_Recorded data:_
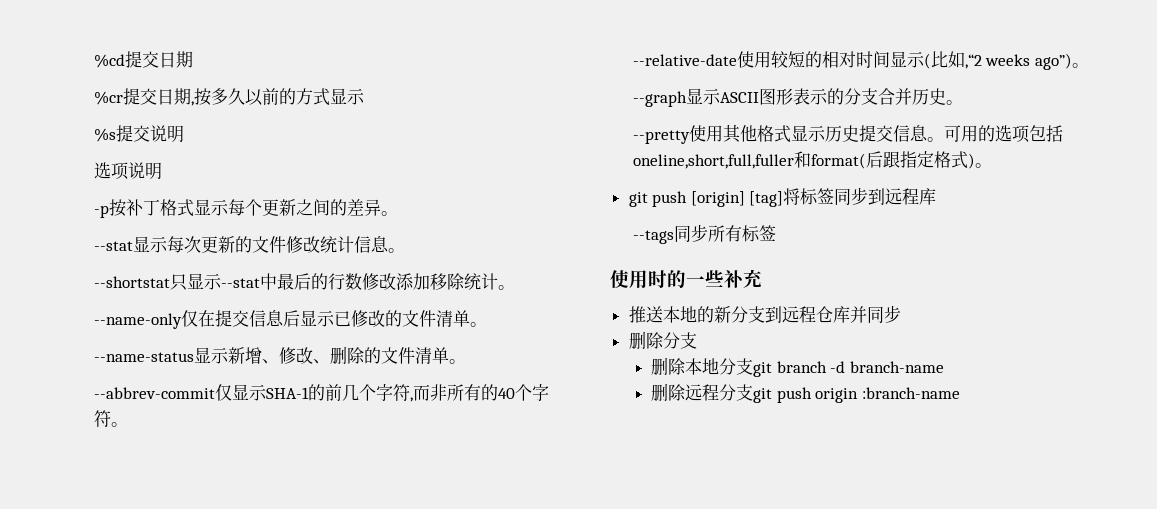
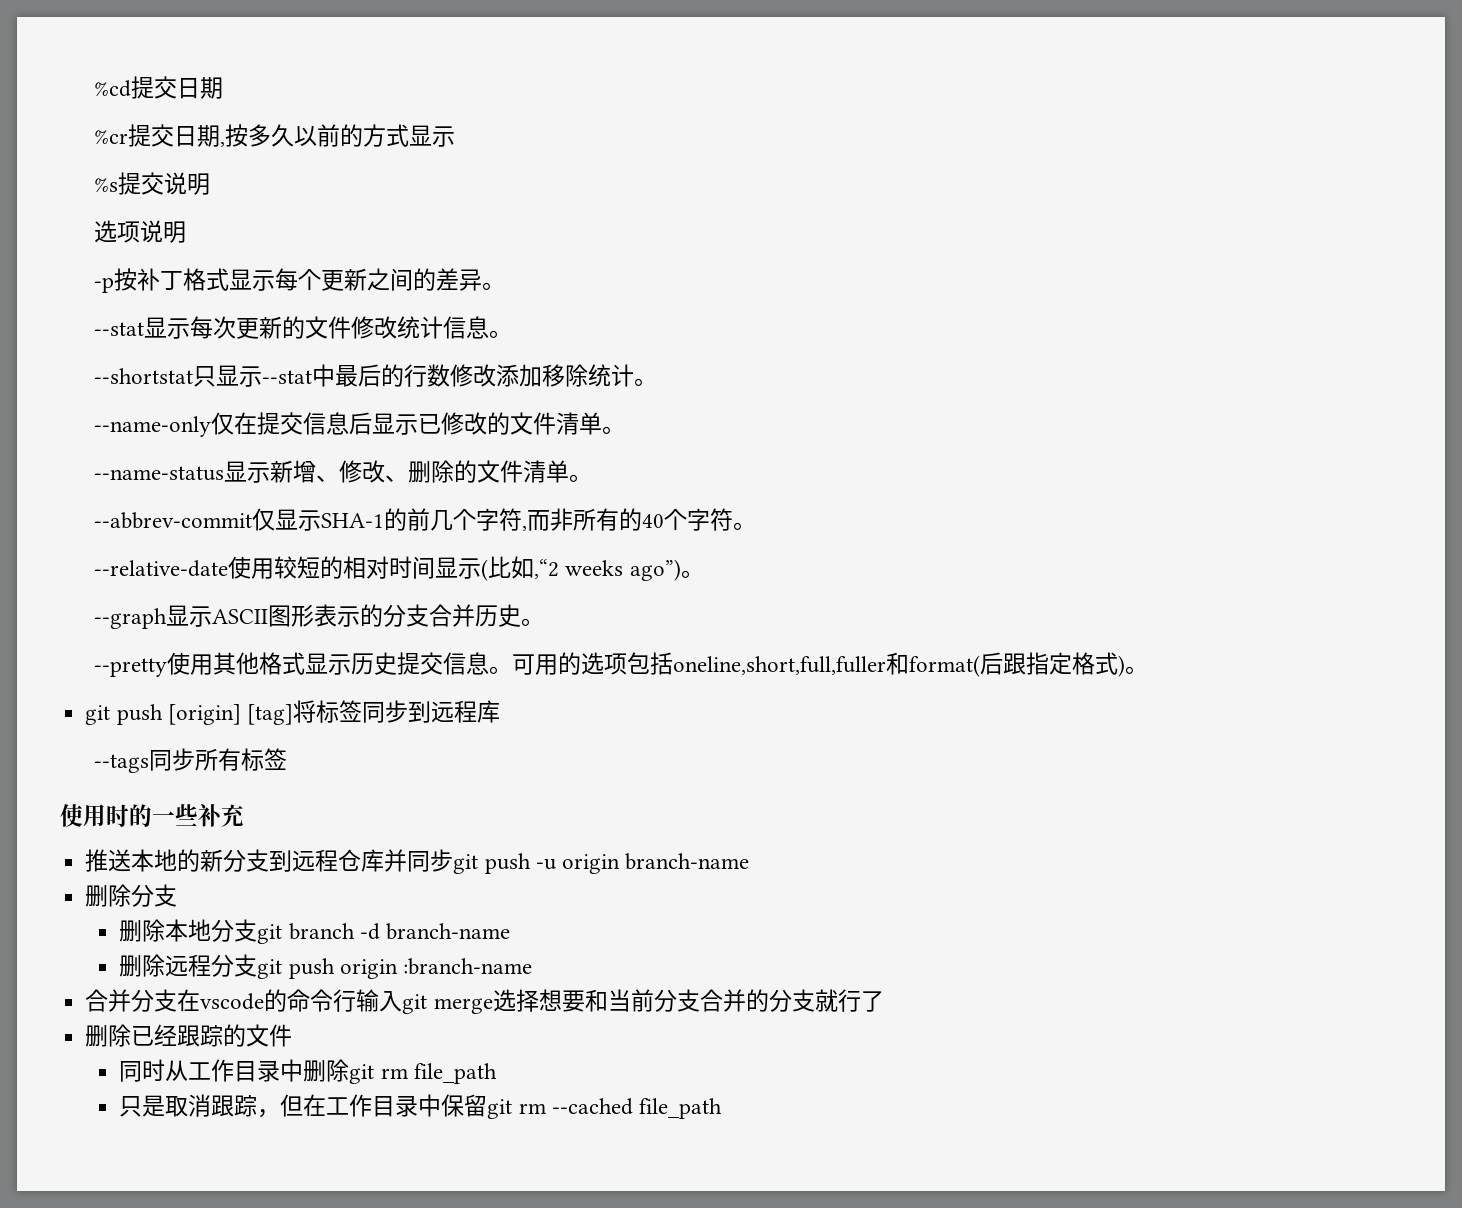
- 推送本地的新分支到远程仓库并同步
+ 推送本地的新分支到远程仓库并同步git push -u origin branch-name
+ 合并分支在vscode的命令行输入git merge选择想要和当前分支合并的分支就行了
+ 删除已经跟踪的文件
+ 同时从工作目录中删除git rm file_path
+ 只是取消跟踪，但在工作目录中保留git rm --cached file_path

_Problem description:_
The answer is the line holding "-u origin branch-name" and all the lines after it through the end of the records, repeated exactly.

_Problem solution:_
+ 推送本地的新分支到远程仓库并同步git push -u origin branch-name
+ 合并分支在vscode的命令行输入git merge选择想要和当前分支合并的分支就行了
+ 删除已经跟踪的文件
+ 同时从工作目录中删除git rm file_path
+ 只是取消跟踪，但在工作目录中保留git rm --cached file_path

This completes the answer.